With such a strong feeling, he should have an immediate answer. But he did not. James struggled to put words to the impulse and realized that it had been spurred on by many things that had happened in the last few weeks. A proposal and a humiliation and a change in perspective. He spoke slowly. “One who knows that strength includes, is rooted in, kindness.” He remembered Ned cringing away and nearly cringed himself. “One who appreciates those who are not like him.”

Cecelia put a hand on his arm. She looked up at him with a tenderness he’d never seen in her eyes before. Her lips parted, but she didn’t speak.

He bent his head. She raised her chin. They moved as one.

The kiss was soft and confiding at first. Gradually, it grew deep and exploratory, inflaming James to the core. It seemed that she did want to kiss him, noted the tiny part of his brain that still functioned. He certainly wanted to keep on kissing her—today, tomorrow, and for the rest of his life. James pulled her against him, every line of their bodies melting together. She laced her arms around his neck and matched his ardor. This was what he’d been looking for, James thought. This was the missing piece.

“Mam wonders can we order a roast beef from the butcher,” declared a small female voice.

Cecelia jerked back. James protested wordlessly, but she stepped out of his arms and away. He turned to discover Jen standing in the doorway. She didn’t seem shocked by the kiss. But neither did she make any allowance for privacy. How could it be so hard to achieve with only six people in a large house?

“She says it’s more economical, like,” added Jen. She waited, unconscious of awkwardness.

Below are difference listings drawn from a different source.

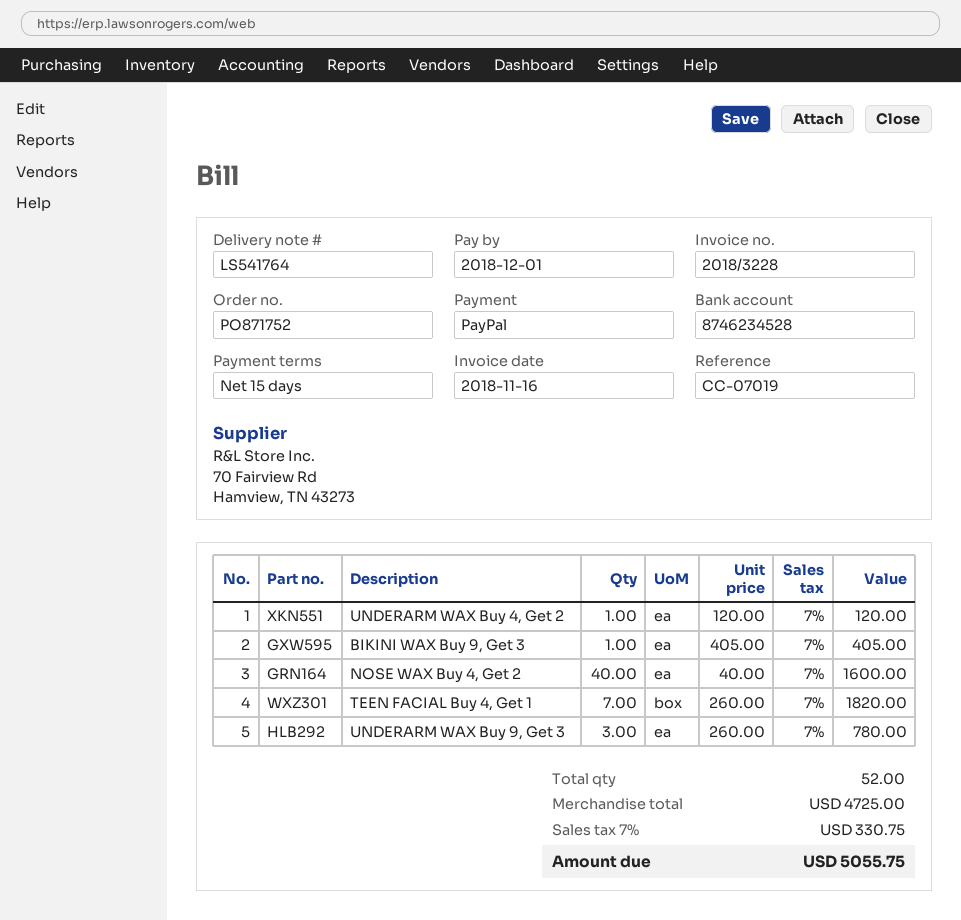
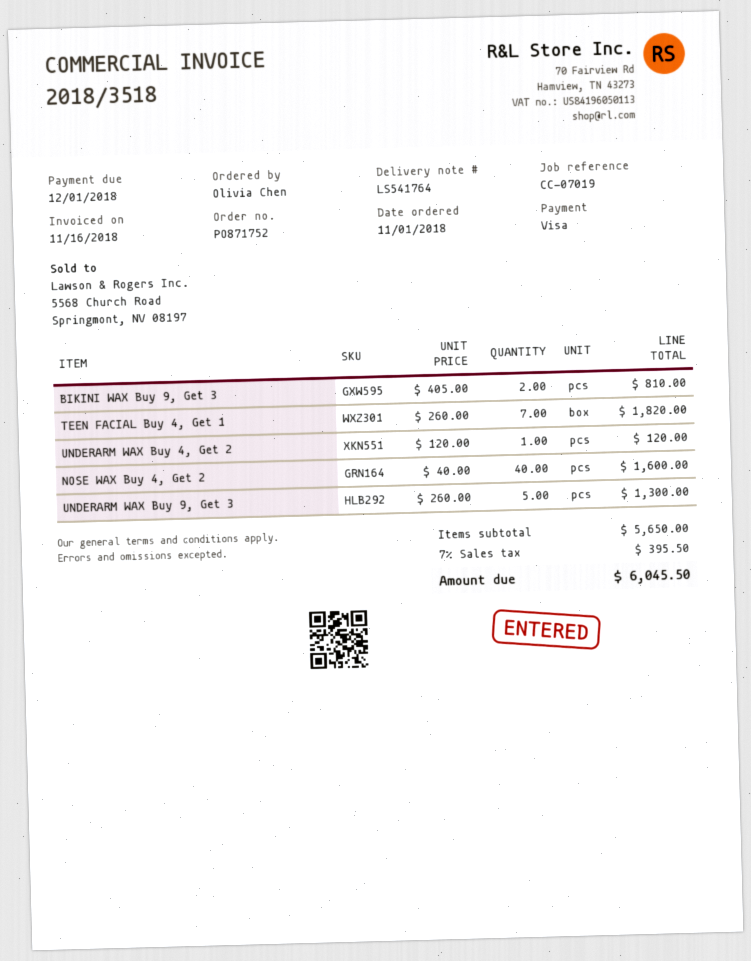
invoice number: 2018/3228 -> 2018/3518
payment method: PayPal -> Visa
BIKINI WAX Buy 9, Get 3: 1 x 405.00 = 405.00 -> 2 x 405.00 = 810.00
UNDERARM WAX Buy 9, Get 3: 3 x 260.00 = 780.00 -> 5 x 260.00 = 1300.00
subtotal: 4725.00 -> 5650.00
tax: 7% = 330.75 -> 7% = 395.50
total: 5055.75 -> 6045.50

“I must go,” said Cecelia. Her face was flushed. She looked gloriously disheveled, even though her clothes were scarcely mussed.

“Not yet,” commanded James. He had to speak to her.

“No, I must.” Cecelia turned and rushed out.

He started to go after her, then conceded that he couldn’t settle matters between them while chasing her through the streets.

“Mam reckons a big roast would last us four days,” said Jen. “With a stew at the end iffen we get more taters and carrots.”

He would not be angry. Hadn’t he just vowed as much? Or at least he would not show it. He could manage that. “Tell her yes.”

Jen’s eyes shone. “I never had a roast beef before.”

“Then you are in for a treat.” James made a shooing motion, and the girl ran off. He went to relieve his feelings by chucking some large items out the window.